Each line of the entries below that includes "style" belongs in your answer.

RECORDS PROVIDED section start

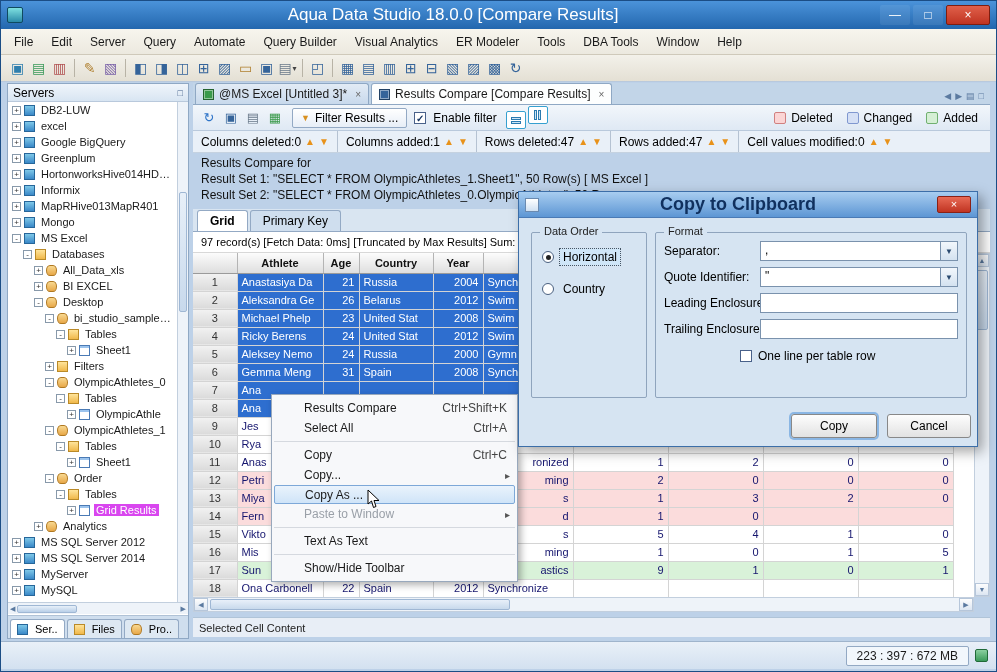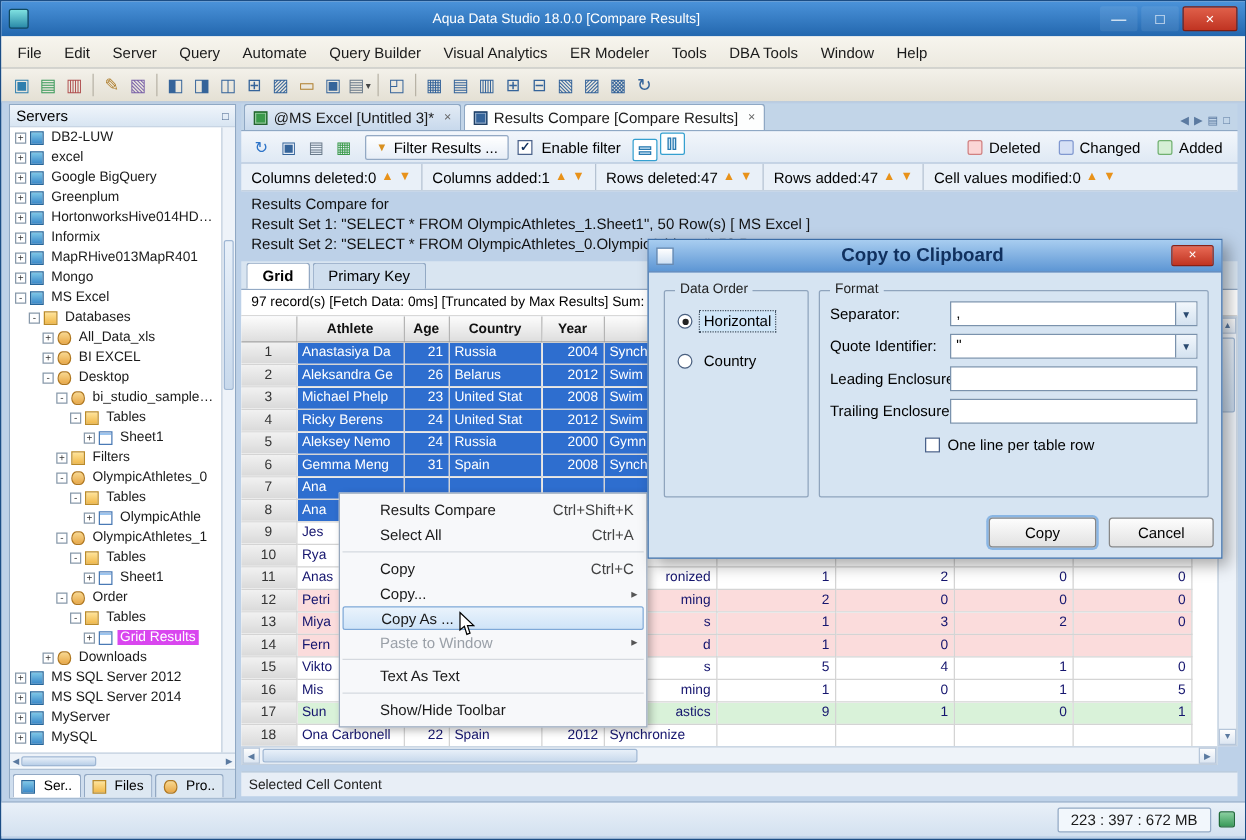--- a/index.html
+++ b/index.html
@@ -8,7 +8,7 @@
 
 #titlebar{position:absolute;left:0;top:0;width:100%;height:28px;background:linear-gradient(#4b93da,#2367ae);display:flex;align-items:center;color:#fff;padding:0 6px}
 #app-icon{width:16px;height:16px;background:linear-gradient(#7ee0e0,#2a8aa8);border:1px solid #0f4a60;border-radius:2px;margin-right:6px}
-#title-text{flex:1;text-align:center;font-size:11px}
+#title-text{flex:1;text-align:center;font-size:17px}
 .win-btn{width:30px;height:20px;display:flex;align-items:center;justify-content:center;margin-left:3px;color:#fff;font-size:12px;border-radius:2px;background:rgba(255,255,255,.08)}
 .win-btn.close{width:44px;background:linear-gradient(#e0604a,#c03422);border:1px solid #7e1d10}
 

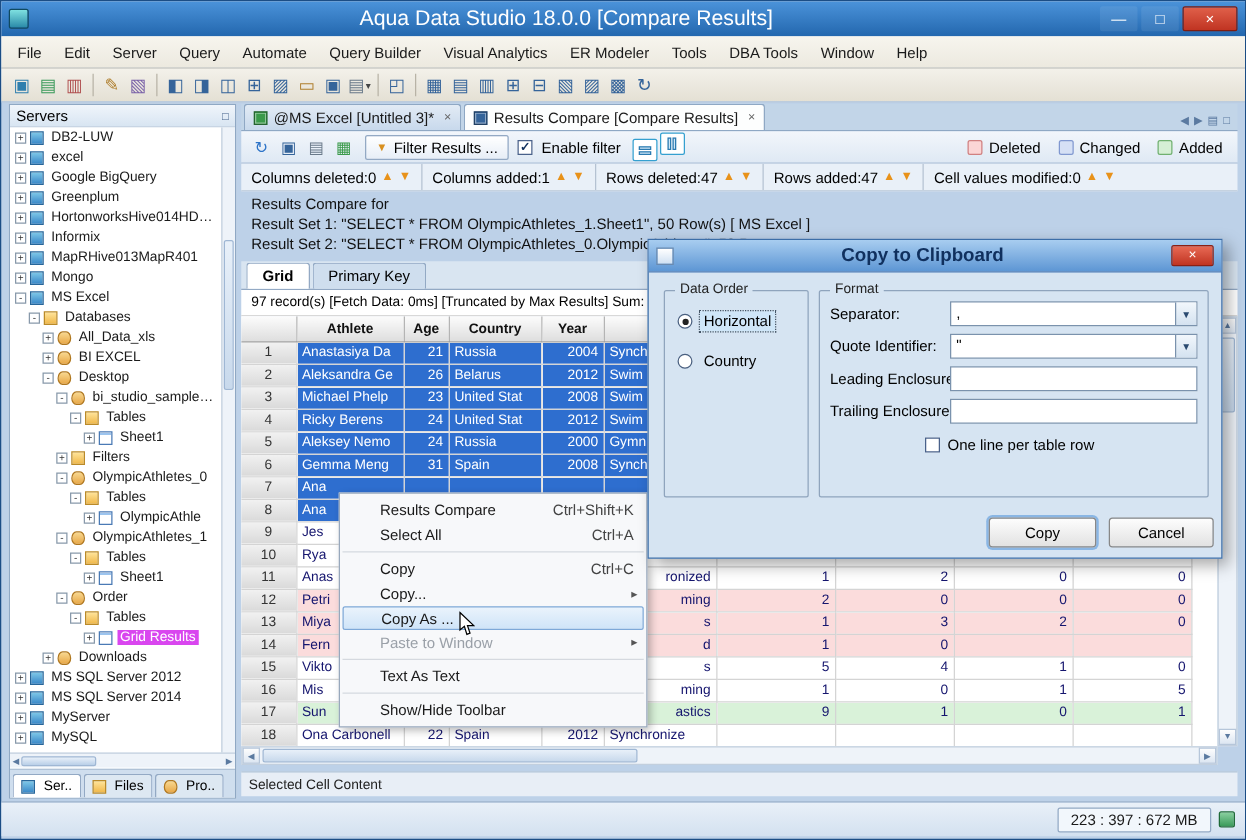--- a/index.html
+++ b/index.html
@@ -106,7 +106,7 @@
 
 #dlg{position:absolute;left:517px;top:190px;width:460px;height:256px;background:#d6e4f2;border:1px solid #3c6ea8;box-shadow:5px 5px 12px rgba(0,0,0,.35);z-index:60}
 #dlg-title{height:26px;background:linear-gradient(#a8cdf0,#5d96d4);display:flex;align-items:center;padding:0 6px;border-bottom:1px solid #4a7ab5}
-#dlg-title-text{flex:1;text-align:center;font-weight:bold;color:#10305e;font-size:15px}
+#dlg-title-text{flex:1;text-align:center;font-weight:bold;color:#10305e;font-size:18px}
 #dlg-ico{width:14px;height:14px;background:linear-gradient(#fff,#cfe0f2);border:1px solid #6a8ab0}
 #dlg-close{width:34px;height:17px;background:linear-gradient(#e86a55,#c03422);border:1px solid #8a2015;border-radius:2px;color:#fff;font-size:11px;line-height:15px;text-align:center}
 .grp{position:absolute;border:1px solid #8fa4bd;border-radius:2px}

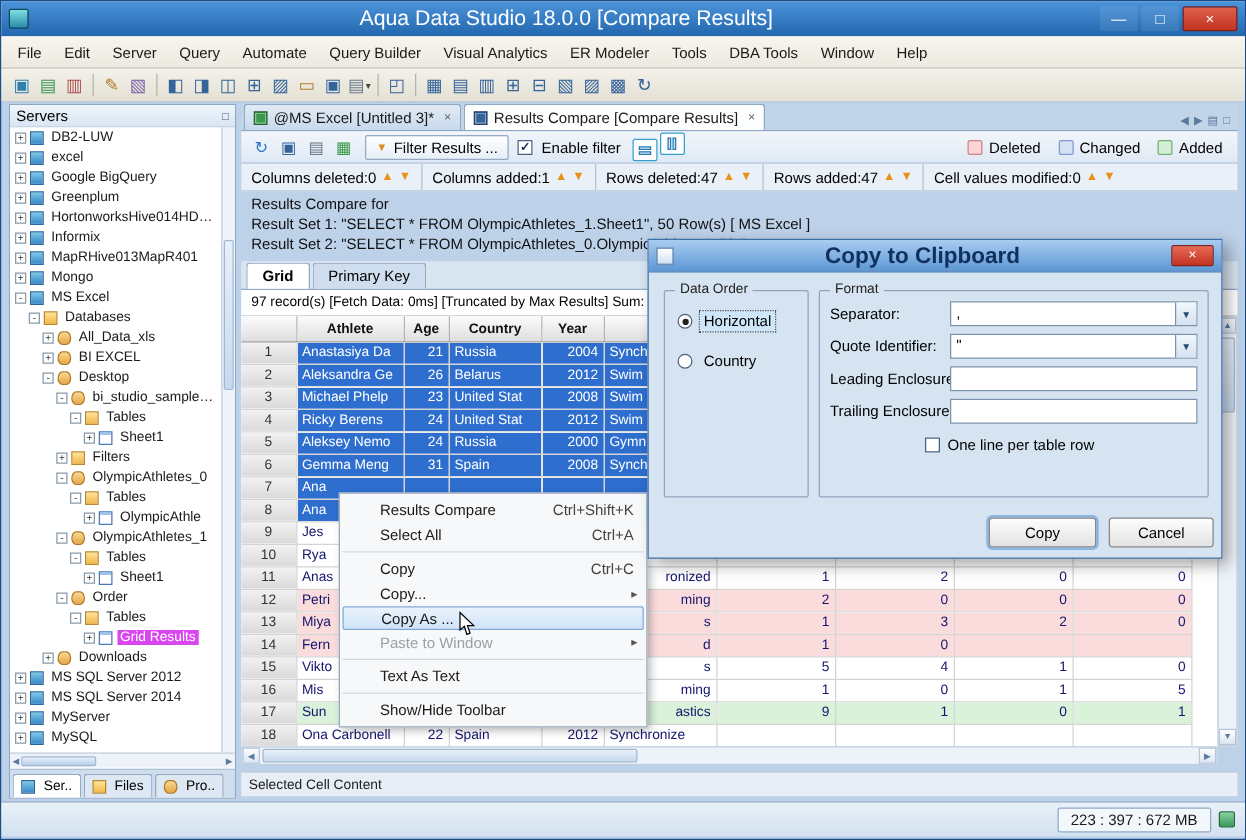--- a/index.html
+++ b/index.html
@@ -331,7 +331,7 @@
       <div class="tree-row" style="padding-left: 26px;">
         <span class="expander">+</span>
         <span class="ticon ic-database"></span>
-        <span class="tlabel">Downloads</span>
+        <span class="tlabel">Analytics</span>
       </div>
       <div class="tree-row" style="padding-left: 4px;">
         <span class="expander">+</span>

RECORDS PROVIDED section end

** ANSWER AREA **
       <div class="tree-row" style="padding-left: 26px;">
       <div class="tree-row" style="padding-left: 4px;">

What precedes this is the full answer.